Posted in Accenture, American Airlines (GLEAM), American Express, Ameriprise, Apple Computer, AT&T (League), Bain & Co (BGLAD), Bank of America, Best Buy, Boeing, BP America, Capital One Financial, Cargill, Charles Schwab, Chevron, Chubb, Citigroup, Coca Cola, Coors, Corporate Promotion, Corporations, Credit Suisse, Cummins, Dell, Deloitte & Touche, Dow Chemical, Eastman Kodak, Ernst & Young (bEYond), Faegre & Benson, Fannie Mae, Foley & Lardner, Ford (GLOBE), General Mills, Goldman Sachs, Google, Hewitt Associates, Hewlett Packard, Honeywell, HRC Corporate Equality Index, HSBC, IBM (EAGLE), Intel (GLBTE), JP Morgan Chase, KPMG, Latham & Watkins, Lehman Brothers, Mellon Financial, Merck, Merrill Lynch, MetLife, Mitchell Gold, Morgan Stanley, Motorola, Nationwide, NCR Corp (LEAGUE), News, Nordstrom, Pepsi, Pfizer, Price Waterhouse Coopers, Principal Financial Group, Prudential Financial, Raytheon, Sears, Sprint Nextel, Starbucks, SunTrust Banks, Toyota, US Airways, Volkswagen, Wells Fargo |
Tuesday, December 5th, 2006
This article is a must-read for anyone working for an American corporation. From the automotive, airline, and petrochemical industries to banks, retail stores, and restaurants patronized primarily by traditional families, employers are capitulating to the demands of homosexual activists who are organizing homosexual employees.
The pro-family movement must re-engage in the corporate arena, or there is no hope of recovering moral sanity in the larger culture. To start with we can demand strict neutrality in corporate “diversity” and giving programs, and an end to one-sided tolerance seminars that are in reality training sessions in “gay” ideology. — Peter LaBarbera
Excerpted from Queer Inc, by Marc Gunther, published Nov 30, 2006, by Fortune:
…A platoon of Raytheon employees wearing identical blue-and-black bowling shirts, pins with the company’s logo and black pants proudly walked the halls of this fall’s convention of Out & Equal, an organization that brings together the networks of gay, lesbian, bisexual and transgender people – GLBT, in the argot of the moment – that have taken root at America’s big companies.
For three days in Chicago, with about 1,700 delegates from other companies, the 67 members of Raytheon’s GLBT network could attend workshops with such titles as The Cost of Transgender Health Benefits, Breaking Through the Lavender Ceiling and Male-on-Male Sexual Harassment: An Emerging Issue…
When Justin Nelson was trying to get the National Gay and Lesbian Chamber of Commerce off the ground in 2003, IBM offered its support. “If they hadn’t joined, there wouldn’t be a chamber,” Nelson says. Big Blue was followed by Wells Fargo, Motorola, Intel, American Express and recently, Wal-Mart…
Some companies are grappling with how to manage employees switching from one sex to another. American Airlines and its HR people helped a 58-year-old pilot – an ex-Marine and Vietnam combat veteran – go from being Robert to Bobbi. Energy giant Chevron published “Transgender@Chevron,” an eight-page guide to the issues that come up when a worker changes gender identity, ranging from the bureaucratic (don’t forget to get a new security badge) to the everyday (when it’s appropriate to move from the men’s room to the ladies’ room or vice versa)…
This is how workplace changes typically happen at big companies – from the inside out. Gay and lesbian employees come out of the closet. They find one another. They organize. They enlist straight allies. And they take their concerns to top managers.

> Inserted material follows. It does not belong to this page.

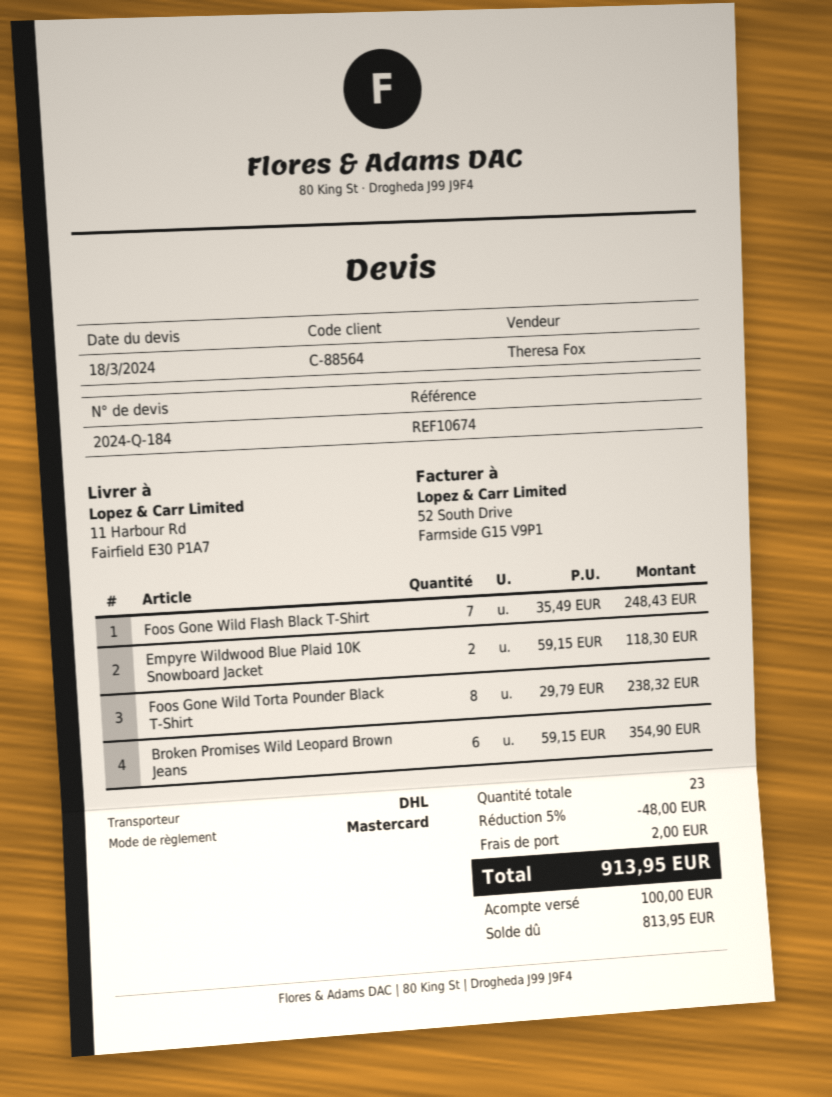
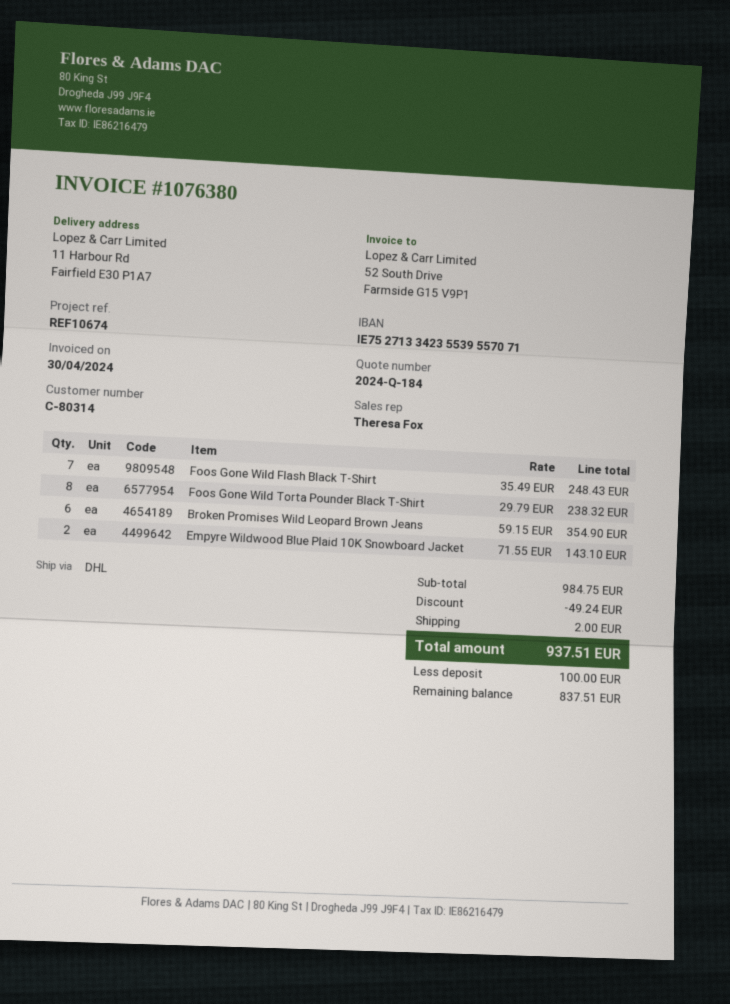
customer number: C-88564 -> C-80314
Empyre Wildwood Blue Plaid 10K Snowboard Jacket: 2 x 59.15 = 118.30 -> 2 x 71.55 = 143.10
discount: 48.00 -> 49.24
total: 913.95 -> 937.51
balance: 813.95 -> 837.51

These gay networks customarily meet in company facilities, use the company intranet, and receive financial support…
- Among corporations, IBM is the No. 1 financial supporter of gay rights groups in the U.S.
- To export its gay-friendly culture, IBM supports employee GLBT groups in 23 countries, including Singapore, Slovakia and Colombia. There’s plenty to do: In 80 countries homosexual acts are illegal, as they were in parts of the U.S. until a few years ago.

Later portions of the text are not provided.